= Clockwork Storybook =

Independent book publisher

Clockwork Storybook (CWSB) was a writer's collective and independent book publisher based in Austin, Texas. It specialized in the fantasy, horror and adventure genres.

==History==
Clockwork Storybook was formed in the late 1990s by fellow Austin-based writers Mark Finn, Chris Roberson, Lilah Sturges, and Bill Willingham, beginning as a writing group which met weekly to critique its members' short stories and novels. Soon thereafter, the four began producing monthly content for an online shared world anthology of urban fantasy, revolving around the fictitious city of San Cibola, California, where magical inhabitants co-existed with normal citizens, at www.ClockworkStorybook.com. The website is no longer there, and is only partially accessible through the Internet Archive Project, although content from it surfaces occasionally on the respective authors' websites.

Each issue featured a short story by each of the four founders, plus "an occasional story by guest authors invited to play in our fabricated realm", an editorial and intermittent reviews of various notable books, etc. (The second issue, for example, included contributions from artists Brian Hagen and Jeff Dee) In 1999, they were joined by their first 'Associate Member' - Harold Covey, described as an "artist/designer/renaissance man extraordinaire", who designed the ClockworkStorybook logo. (Above, left)

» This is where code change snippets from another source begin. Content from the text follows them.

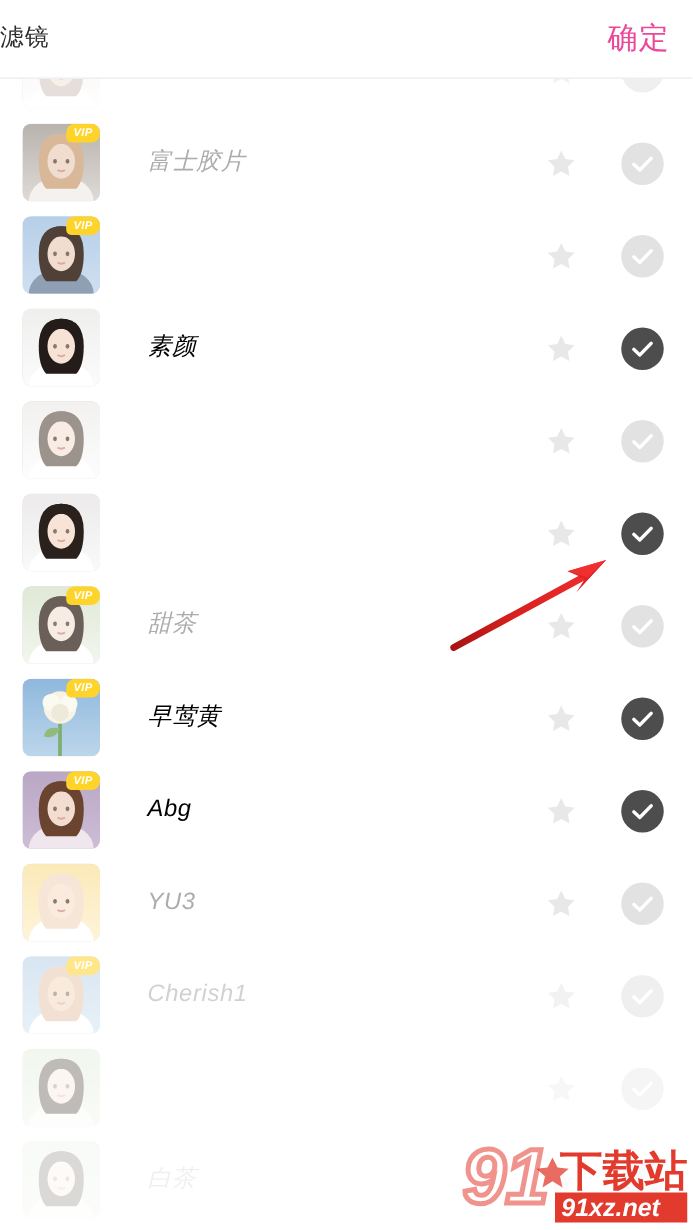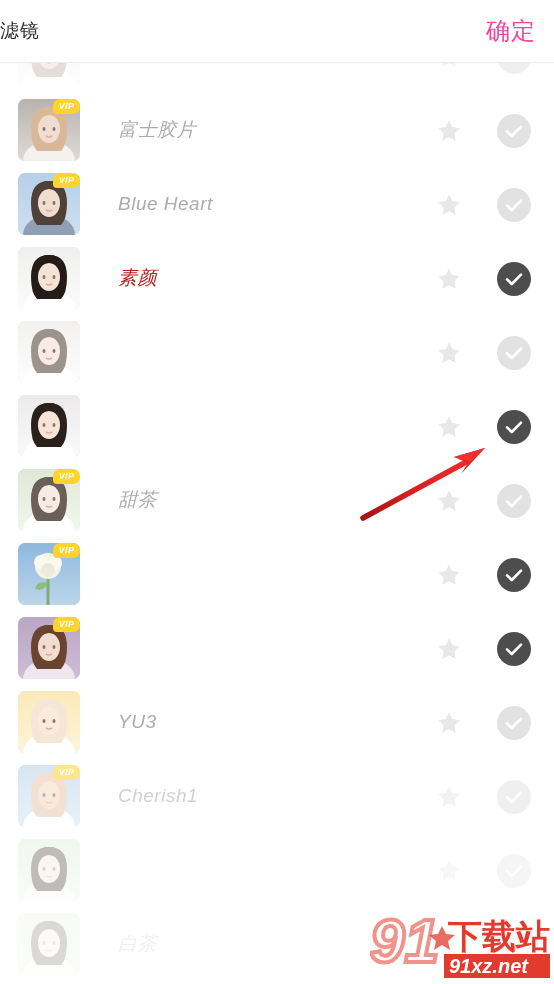--- a/index.html
+++ b/index.html
@@ -256,7 +256,6 @@
           </svg>
           <div class="vip-badge">VIP</div>
         </div>
-        <div class="row-label off">Blue Heart</div>
         <div class="star">
           <svg viewBox="0 0 26 26">
             <path d="M13 2.4 L16.3 9.1 L23.7 10.2 L18.4 15.4 L19.6 22.7 L13 19.2 L6.4 22.7 L7.6 15.4 L2.3 10.2 L9.7 9.1 Z" fill="#e8e8e8"></path>

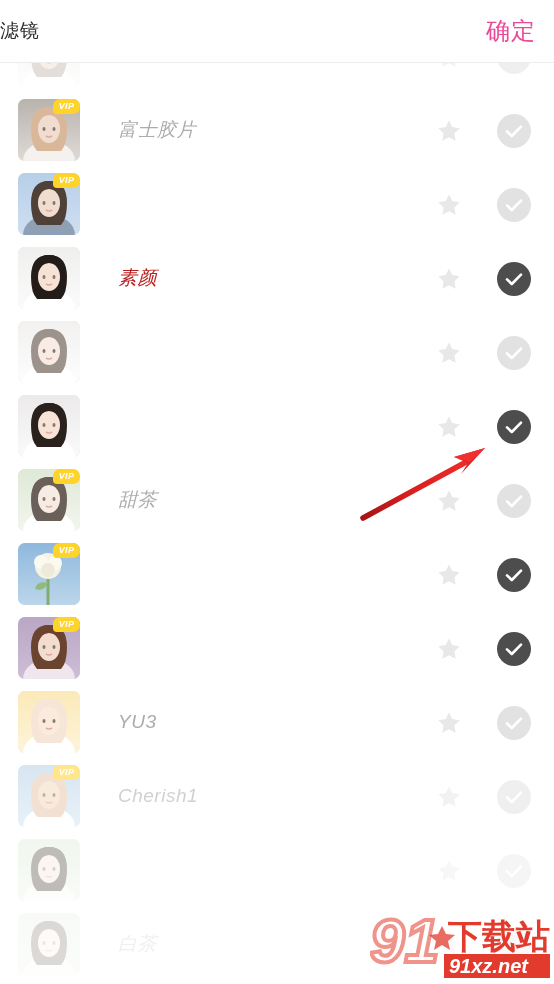--- a/index.html
+++ b/index.html
@@ -110,7 +110,7 @@
     letter-spacing: 0.5px;
     white-space: nowrap;
   }
-  .row-label.on  { color: #b91c1c; }
+  .row-label.on  { color: #000000; }
   .row-label.off { color: #acacac; }
 
   .star {

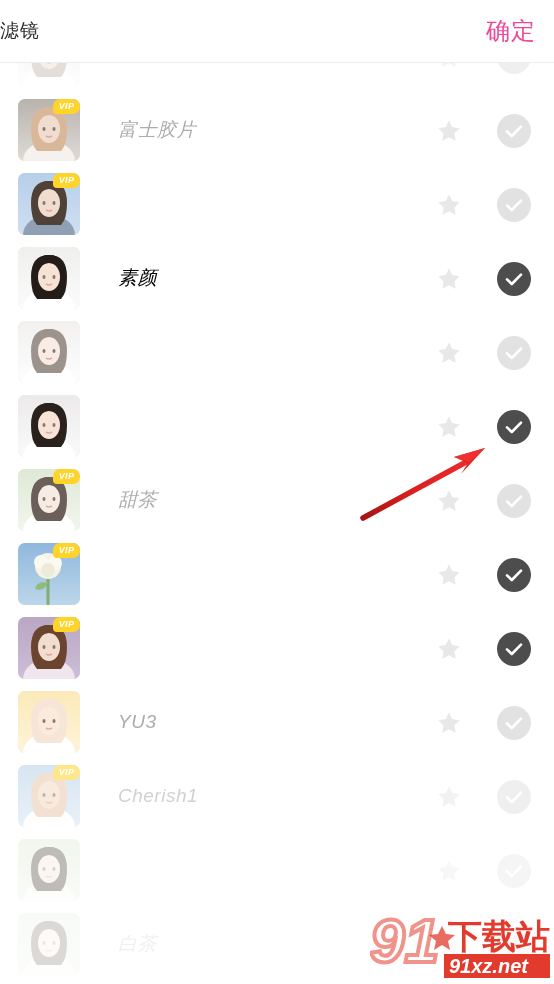--- a/index.html
+++ b/index.html
@@ -409,6 +409,7 @@
           </svg>
           <div class="vip-badge">VIP</div>
         </div>
+        <div class="row-label on">早莺黄</div>
         <div class="star">
           <svg viewBox="0 0 26 26">
             <path d="M13 2.4 L16.3 9.1 L23.7 10.2 L18.4 15.4 L19.6 22.7 L13 19.2 L6.4 22.7 L7.6 15.4 L2.3 10.2 L9.7 9.1 Z" fill="#e8e8e8"></path>

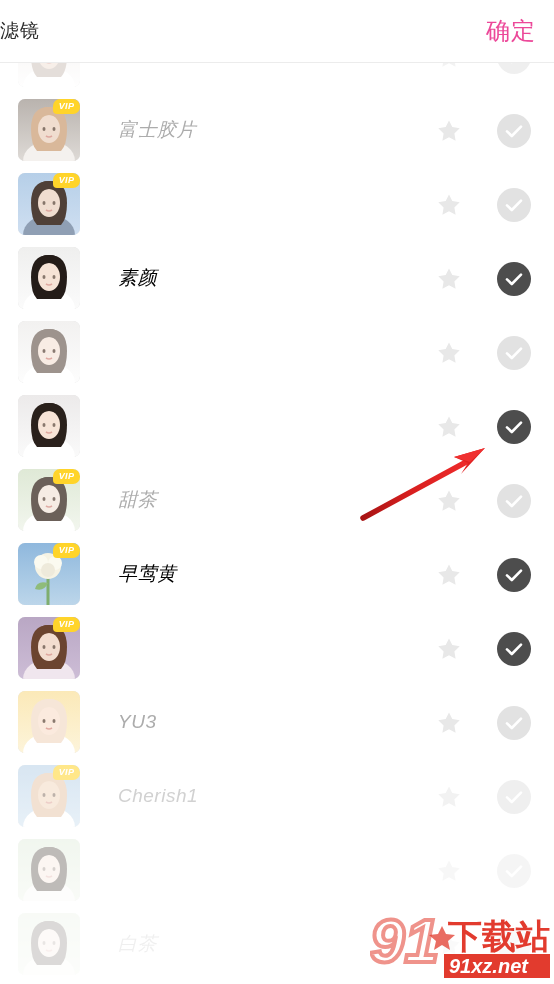--- a/index.html
+++ b/index.html
@@ -441,6 +441,7 @@
           </svg>
           <div class="vip-badge">VIP</div>
         </div>
+        <div class="row-label on">Abg</div>
         <div class="star">
           <svg viewBox="0 0 26 26">
             <path d="M13 2.4 L16.3 9.1 L23.7 10.2 L18.4 15.4 L19.6 22.7 L13 19.2 L6.4 22.7 L7.6 15.4 L2.3 10.2 L9.7 9.1 Z" fill="#e8e8e8"></path>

After a couple of years, the development and increasing popularity of print on demand technologies suggested to them that they could create their own imprint (also called Clockwork Storybook) through which they would publish their own novels and short story collections. They launched with four print titles in spring 2001.

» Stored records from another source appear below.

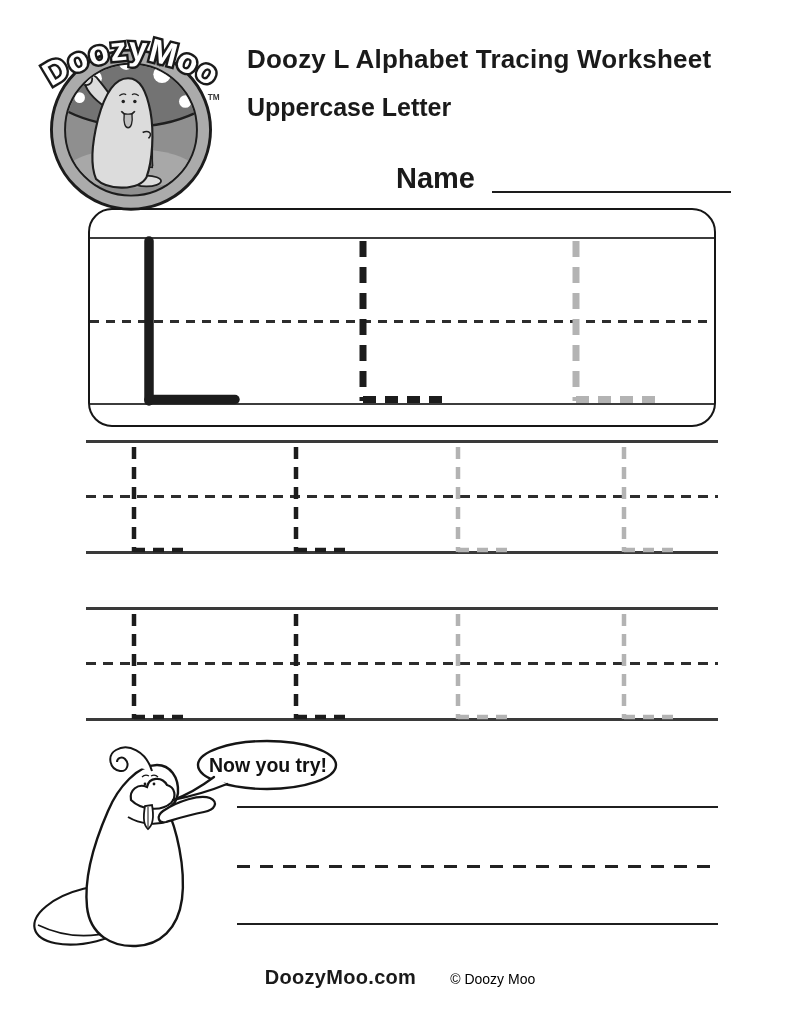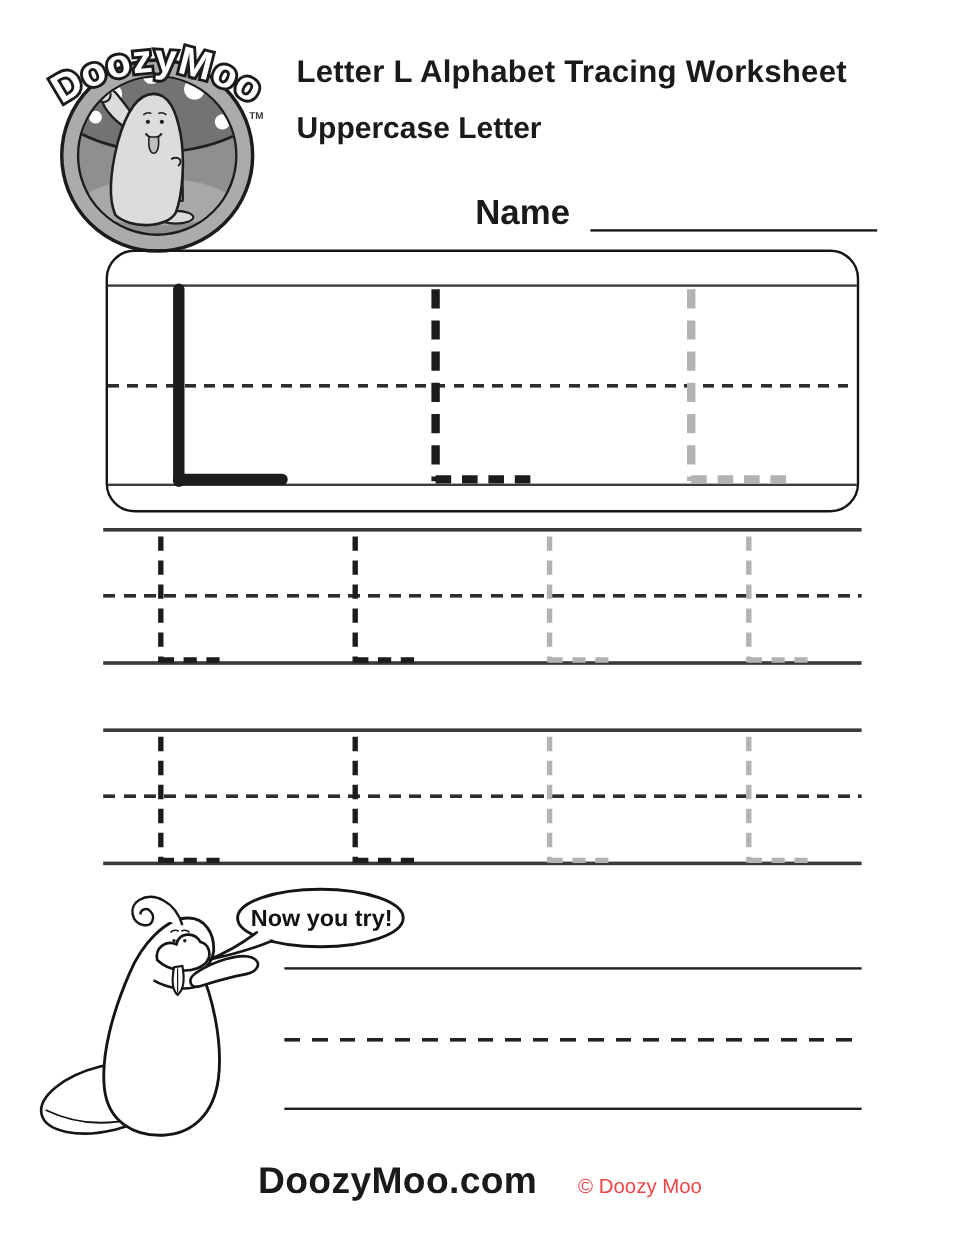--- a/index.html
+++ b/index.html
@@ -92,7 +92,7 @@
   </svg>
 
   <div class="abs title-block">
-    <div class="title-line1">Letter L Alphabet Tracing Worksheet</div>
+    <div class="title-line1">Doozy L Alphabet Tracing Worksheet</div>
     <div class="title-line2">Uppercase Letter</div>
   </div>
 

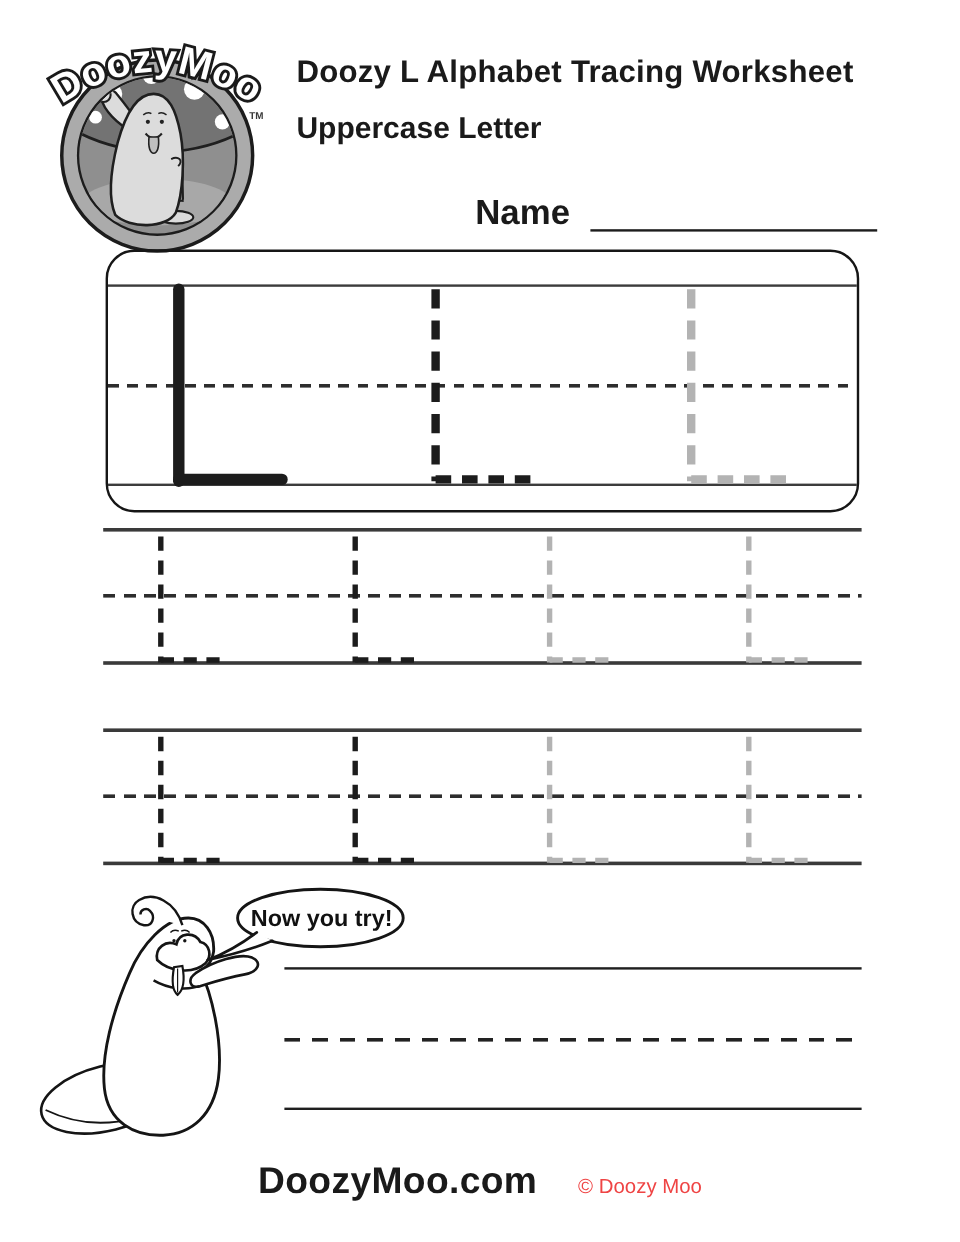--- a/index.html
+++ b/index.html
@@ -42,7 +42,7 @@
 
   
   .footer{left:0;right:0;top:966px;display:flex;justify-content:center;align-items:baseline;gap:18px;}
-  .footer-site{font-size:31px;font-weight:700;letter-spacing:.3px;}
+  .footer-site{font-size:20px;font-weight:700;letter-spacing:.3px;}
   .footer-copy{font-size:17px;font-weight:400;color:#ef4444;padding-left:16px;}
 </style>
 </head>

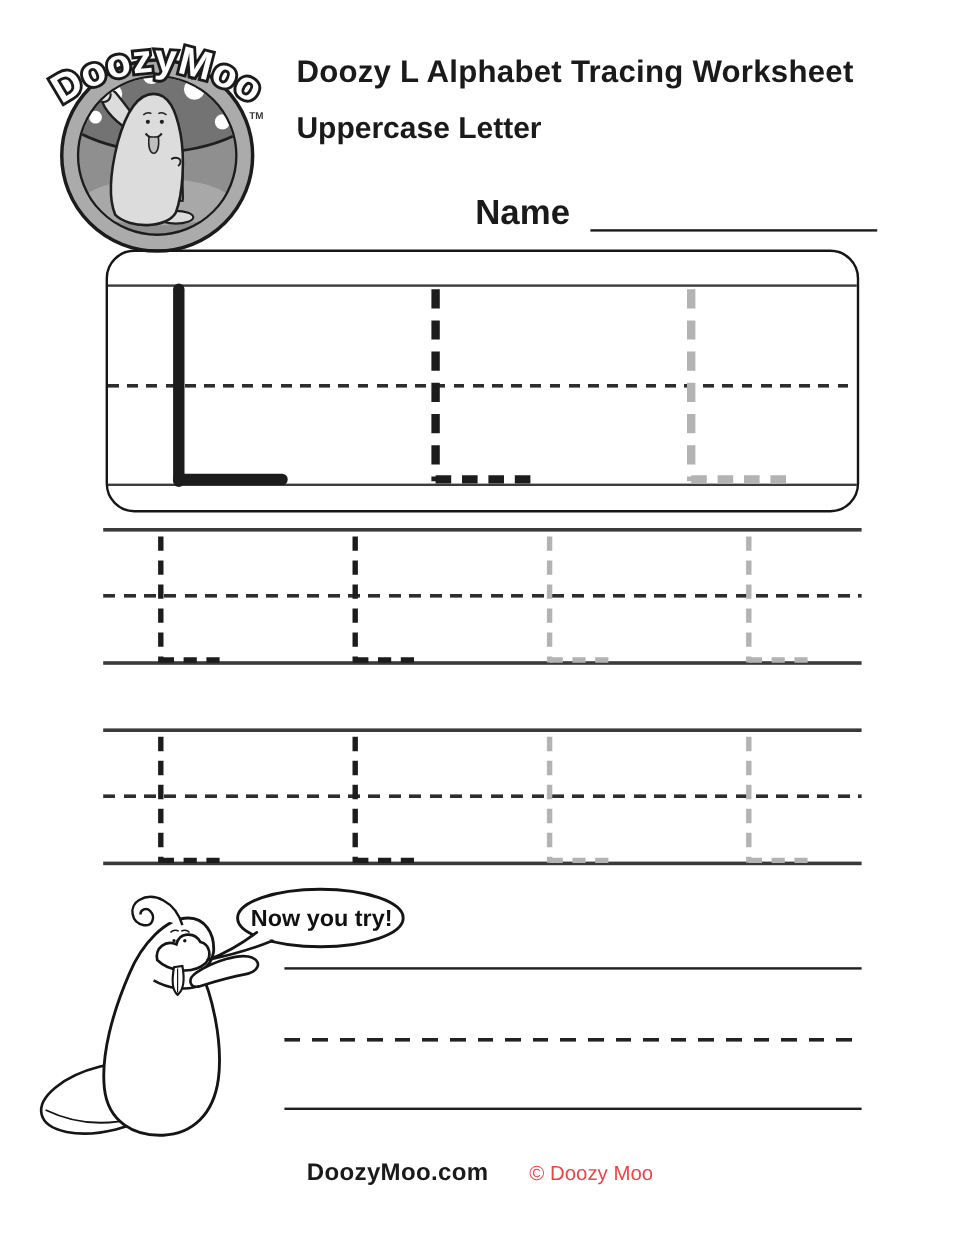--- a/index.html
+++ b/index.html
@@ -43,7 +43,7 @@
   
   .footer{left:0;right:0;top:966px;display:flex;justify-content:center;align-items:baseline;gap:18px;}
   .footer-site{font-size:20px;font-weight:700;letter-spacing:.3px;}
-  .footer-copy{font-size:17px;font-weight:400;color:#ef4444;padding-left:16px;}
+  .footer-copy{font-size:14px;font-weight:400;color:#000000;padding-left:16px;}
 </style>
 </head>
 <body>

Ultimately, after continuing with the online anthology for a couple of years, and publishing a handful of books, the Clockwork Storybook collective fell apart, and the individual authors went their separate ways.

==Publications==

Several books/anthologies were printed by Clockwork Storybook, and mostly available through the website. Some reprinted online content, many featured new stories. A partial bibliography includes:

- Clockwork Storybook Offline, Volume I: Mythology by Finn, Roberson, Sturges & Willingham
- Clockwork Storybook Offline, Volume II: The Goblin Market by Finn, Roberson, Sturges & Willingham
- Voices of Thunder by Chris Roberson (February 2001)
- Beneath the Skin & Other Stories by Matthew Sturges (March 2001)
- Gods New & Used by Mark Finn (March 2001)
- Down the Mysterly River by Bill Willingham (April 2001)
- Road Trip by Mark Finn
- The Clockwork Reader Volume 1 (Nov 2001) by Clockwork Storybook
- Set the Seas on Fire by Chris Roberson (December 2001) (reprinted by Solaris, 2007)
- Cybermancy Incorporated by Chris Roberson (December 2001) (cover by Michael Lark)
- Year of the Hare by Mark Finn (December 2001)
- Midwinter by Matthew Sturges (February 2002)
- Hyde and Seek by Bill Willingham (May 2002)
- The Monster Maker by Bill Willingham (May 2002)
- Any Time at All: The Lives and Time of Roxanne Bonaventure by Chris Roberson (September 2002) (cover by John Picacio)

==After Clockwork Storybook==

Bill Willingham is known for his Vertigo Comics series Fables. Lilah Sturges is probably best known as the co-writer (with Willingham) of Fables spin-off Jack of Fables. Mark Finn is a noted Robert E. Howard scholar and playwright. Chris Roberson is author of several books, and publisher of MonkeyBrain Books.